For most buyers, LG’s OLED C6 is the safer default — it covers gaming, everyday viewing, and price equally well without forcing a tradeoff. If your priority is taming reflections in a sun-facing living room, Samsung’s S90H and its Glare Free coating solve a problem neither LG nor Sony currently address. And if you watch mostly movies and care more about how accurate the picture looks straight out of the box than chasing refresh-rate numbers, Sony’s BRAVIA 8 II is worth the step up in price.
Want to see every model in a specific brand’s lineup, not just the one we’ve highlighted here? Our Samsung OLED roundup ranks the S85H, S90H, and S95H side by side.
Leaning Sony or LG instead? See our Sony OLED roundup or our LG OLED roundup for the full lineup breakdown.
📍 Still weighing OLED against other panel types entirely? See our full picks across every brand in our best OLED TVs of 2026 roundup.
LG vs Samsung vs Sony OLED: Common Questions
Is LG, Samsung, or Sony better for gaming?
LG and Samsung are both stronger choices than Sony for gaming this year. Per RTINGS’ testing of the S90H, Samsung’s panel runs a native 165Hz refresh rate, while LG’s C6 reaches the same ceiling through VRR. Sony’s BRAVIA 8 II caps at 120Hz but offers deeper PS5-specific integration.
Is Sony’s BRAVIA 8 II worth the premium over LG or Samsung?
It depends on what you watch most. Sony’s QD-OLED panel delivers noticeably stronger out-of-the-box color accuracy, which matters most to movie-first viewers. Gamers and general-use households are less likely to see enough of a difference to justify the added cost over LG or Samsung.
Do LG and Samsung OLED TVs have burn-in risk?
All OLED panels, regardless of brand, carry some long-term burn-in risk under heavy static-image use, though modern pixel-shifting and panel refresh features have reduced it significantly. This holds true across LG, Samsung, and Sony equally — it’s not a brand-specific weak point for any of the three.
Will Samsung bring QD-OLED back to the S90H lineup?
Samsung hasn’t said. The shift to WOLED on the S90H for 2026 appears to be a deliberate cost and brightness-consistency decision rather than a one-year experiment, so buyers shouldn’t assume next year’s model reverses course.
Which brand has the best smart TV platform — LG, Samsung, or Sony?
LG’s webOS is generally considered the most polished and gaming-friendly of the three.
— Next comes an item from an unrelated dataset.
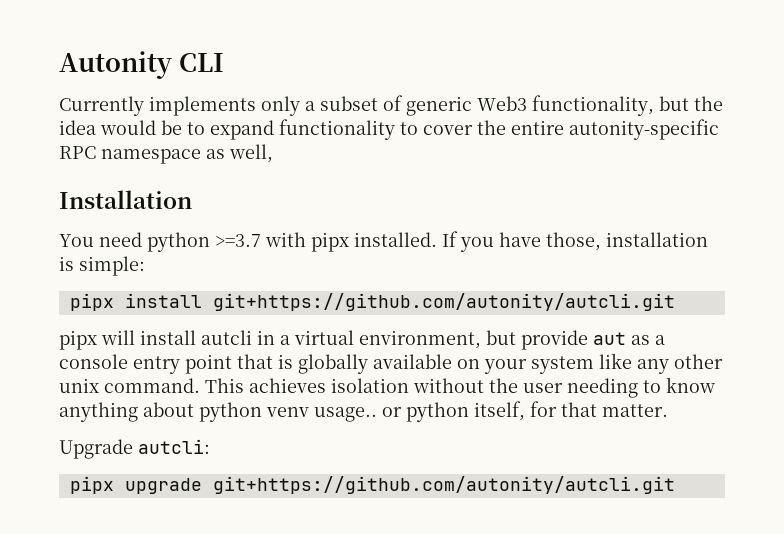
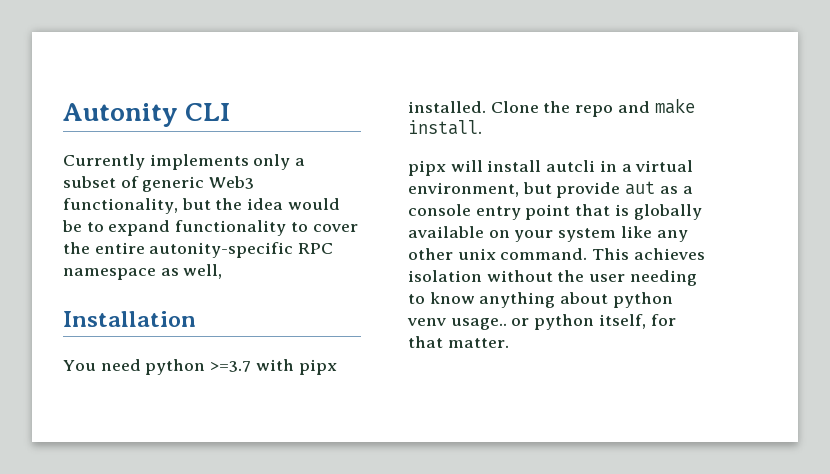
[442,231,708,252] [59,256,145,276] [69,293,675,311] If you have those, installation is simple: // pipx install git+https://github.com/autonity/autcli.git -> [490,98,695,117] [408,120,482,135] Clone the repo and make install.
[59,439,210,459] [69,476,675,494] // Upgrade autcli: // pipx upgrade git+https://github.com/autonity/autcli.git -> (509, 343) none

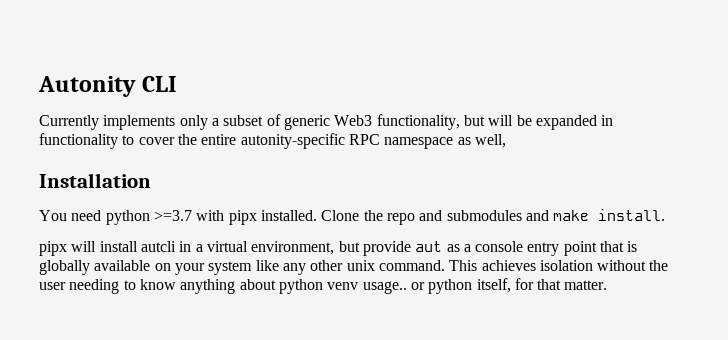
[215,198,340,210] [62,220,171,236] the idea would be to expand -> [488,115,614,130] will be expanded in
(650, 107) none -> [446,210,549,221] submodules and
Samsung’s Tizen platform integrates more tightly with other Samsung devices, while Sony runs Google TV, which trades some polish for the widest app ecosystem.

iYaiii
Editor, GearPulse360
iYaiii is the editor and founder of GearPulse360, specializing in TV reviews and consumer electronics. He researches every recommendation before publishing.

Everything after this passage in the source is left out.